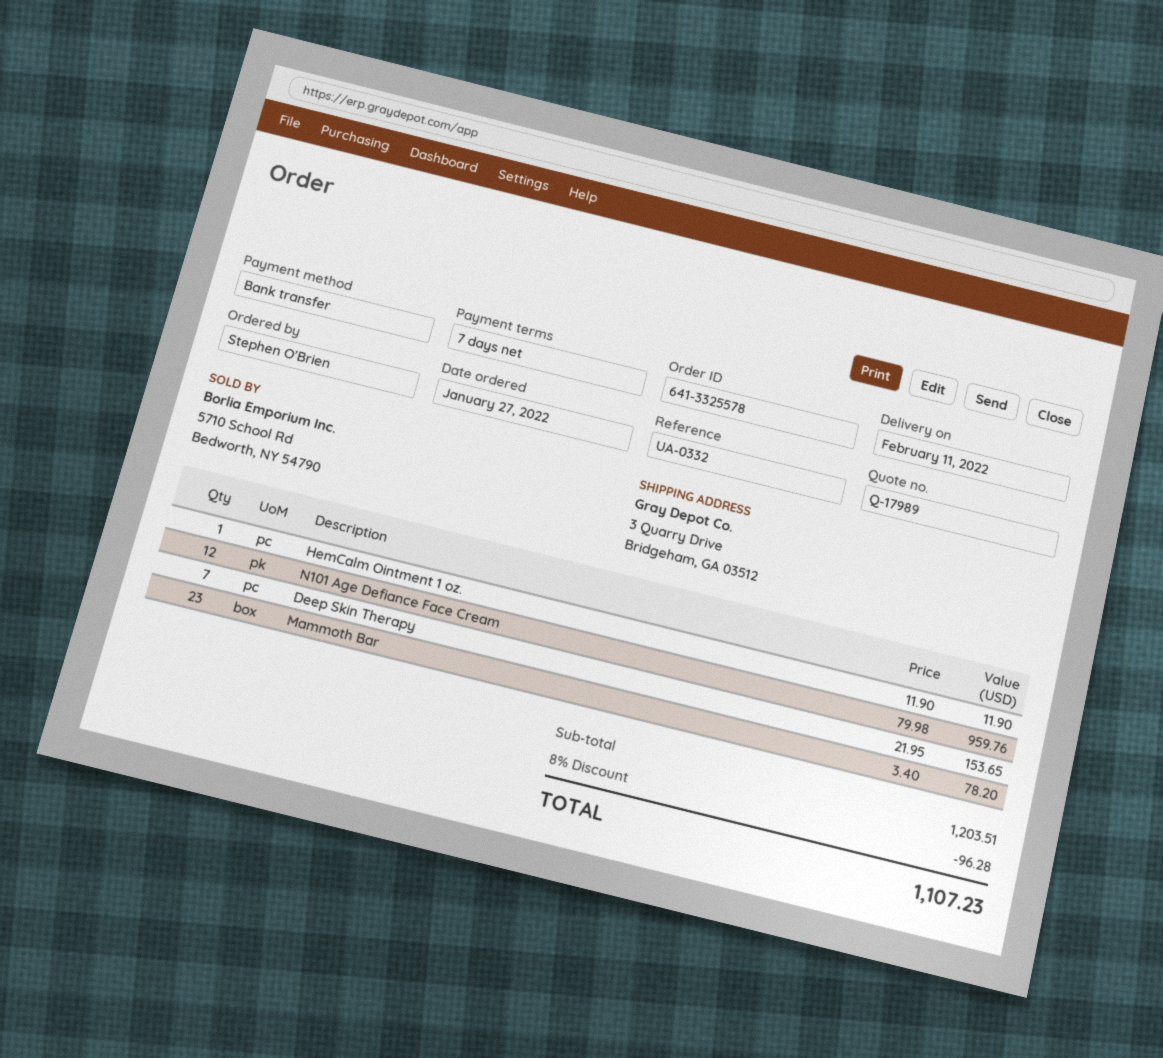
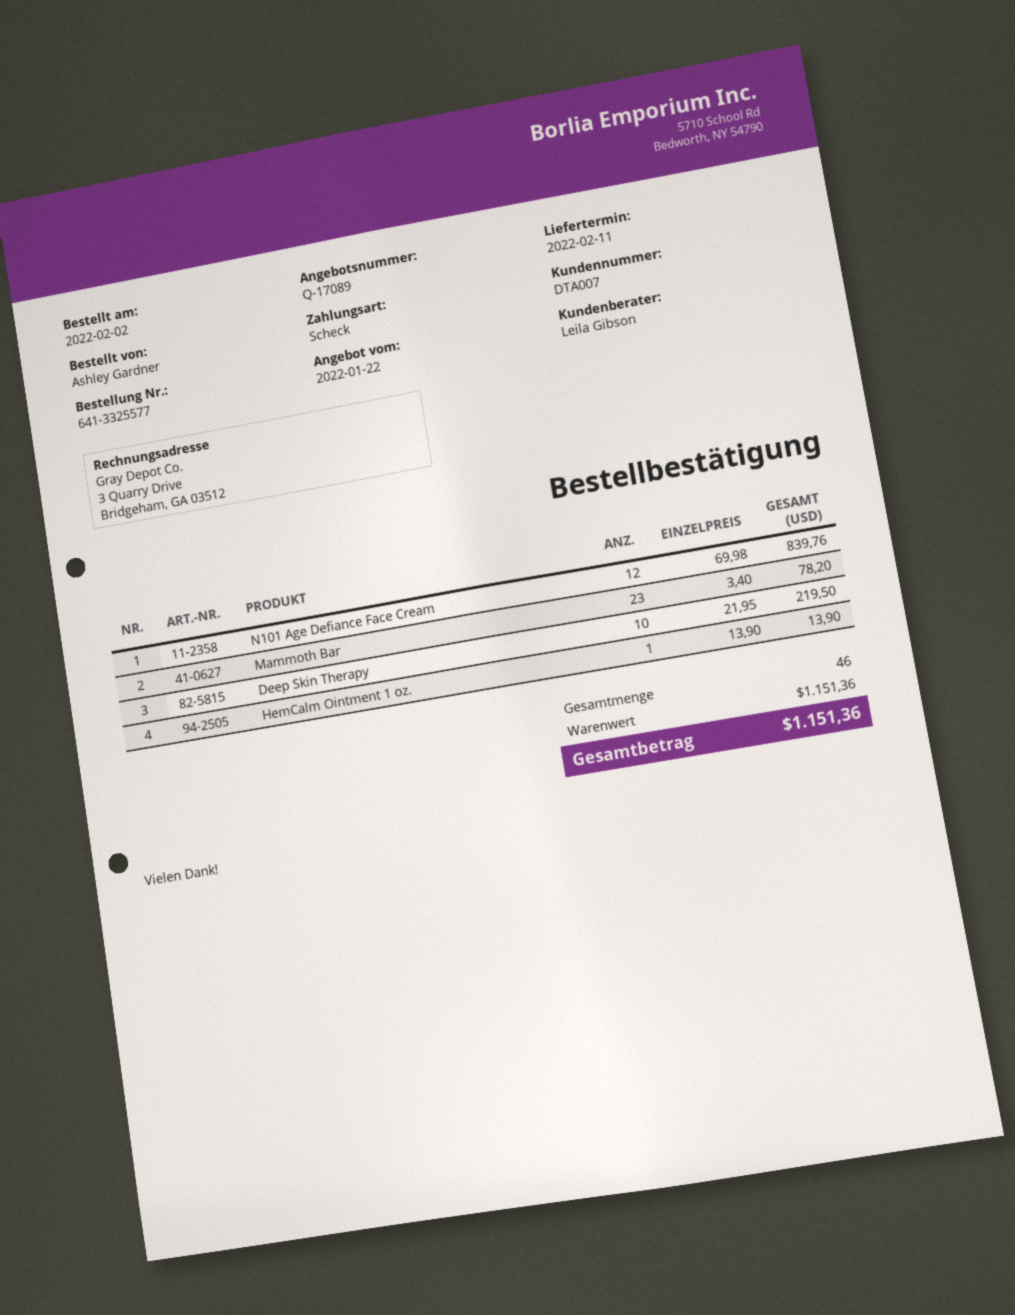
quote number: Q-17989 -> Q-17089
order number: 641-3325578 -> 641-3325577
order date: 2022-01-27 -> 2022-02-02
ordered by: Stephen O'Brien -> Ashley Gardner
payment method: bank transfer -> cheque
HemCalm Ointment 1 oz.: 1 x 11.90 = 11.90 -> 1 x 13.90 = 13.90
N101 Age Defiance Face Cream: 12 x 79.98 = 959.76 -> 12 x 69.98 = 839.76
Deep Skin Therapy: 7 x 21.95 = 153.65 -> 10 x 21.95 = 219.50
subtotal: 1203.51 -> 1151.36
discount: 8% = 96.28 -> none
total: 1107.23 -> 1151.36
---
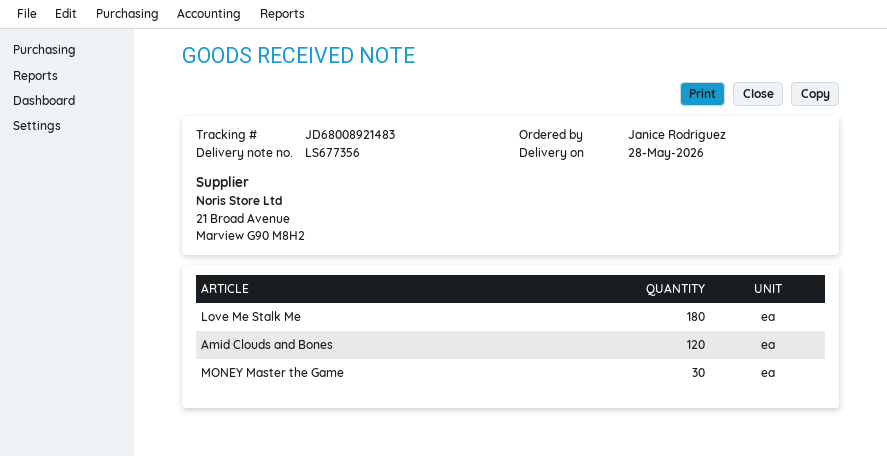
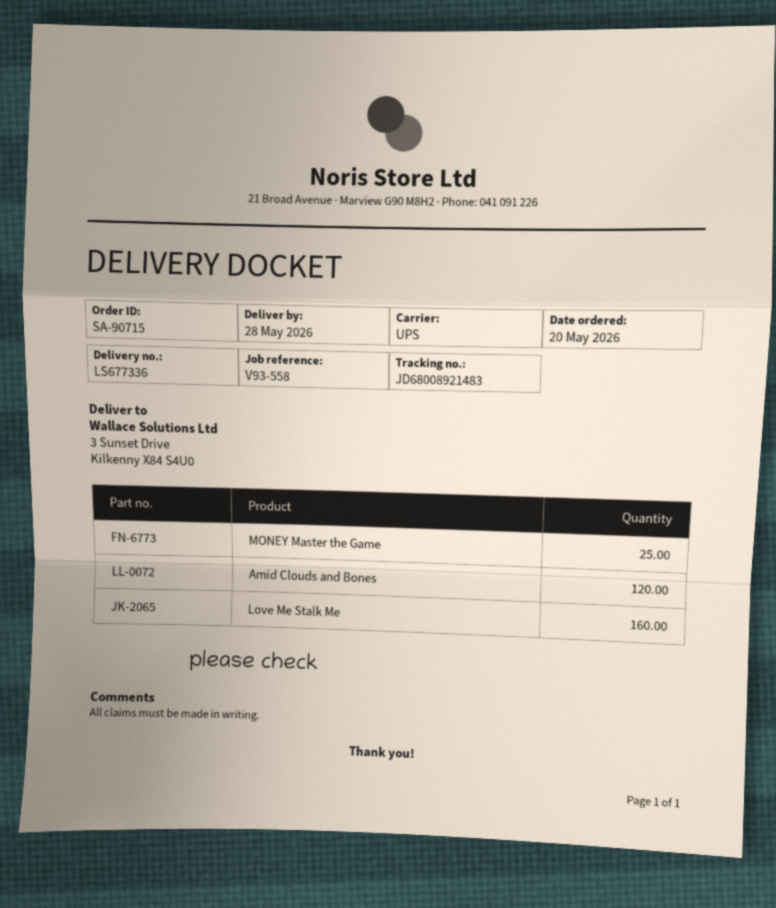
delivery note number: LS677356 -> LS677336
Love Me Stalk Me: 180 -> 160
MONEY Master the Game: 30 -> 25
* * *
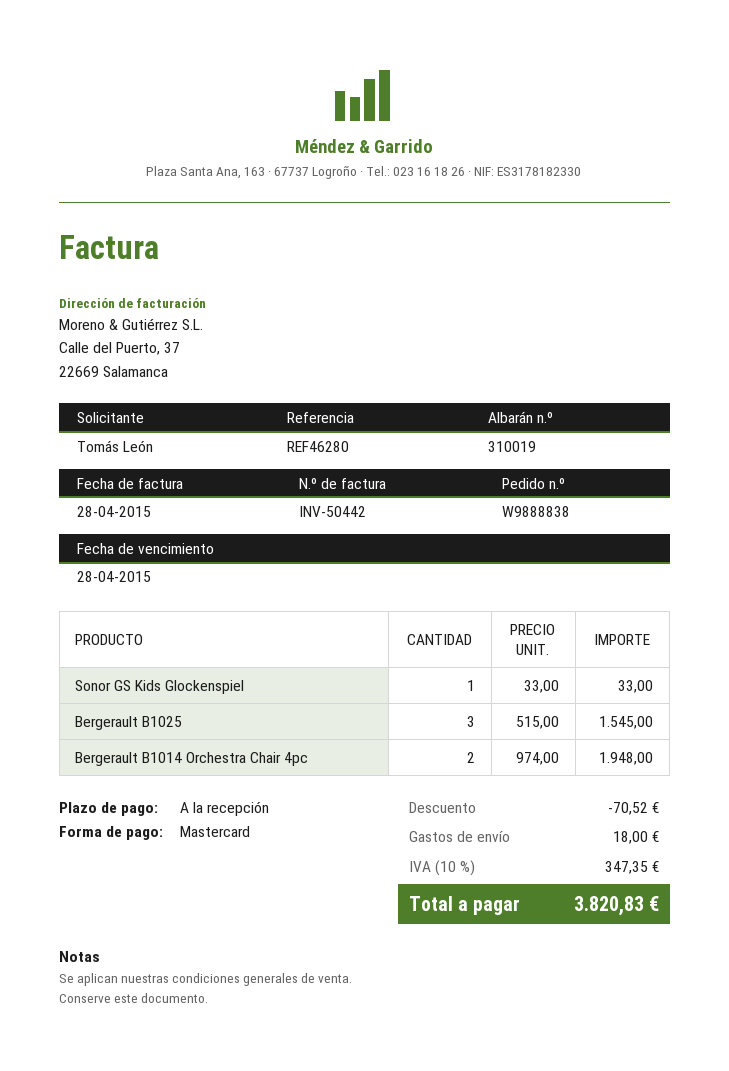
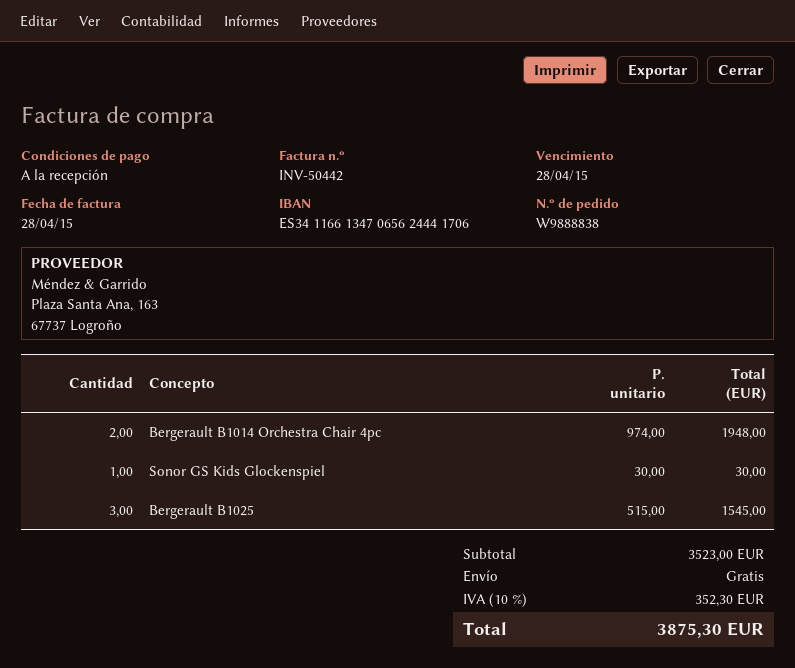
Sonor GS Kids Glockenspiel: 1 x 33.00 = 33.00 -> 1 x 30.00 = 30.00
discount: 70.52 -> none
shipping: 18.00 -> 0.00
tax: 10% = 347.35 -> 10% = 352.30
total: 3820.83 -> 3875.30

ASSIGNMENT: For this task, write out exactly the lines of the entries above, starting at the line with "quote number: Q-17989 -> Q-17089" and ending at the line with "Deep Skin Therapy: 7", both included, and no others.

RESULT OF THIS TASK:
quote number: Q-17989 -> Q-17089
order number: 641-3325578 -> 641-3325577
order date: 2022-01-27 -> 2022-02-02
ordered by: Stephen O'Brien -> Ashley Gardner
payment method: bank transfer -> cheque
HemCalm Ointment 1 oz.: 1 x 11.90 = 11.90 -> 1 x 13.90 = 13.90
N101 Age Defiance Face Cream: 12 x 79.98 = 959.76 -> 12 x 69.98 = 839.76
Deep Skin Therapy: 7 x 21.95 = 153.65 -> 10 x 21.95 = 219.50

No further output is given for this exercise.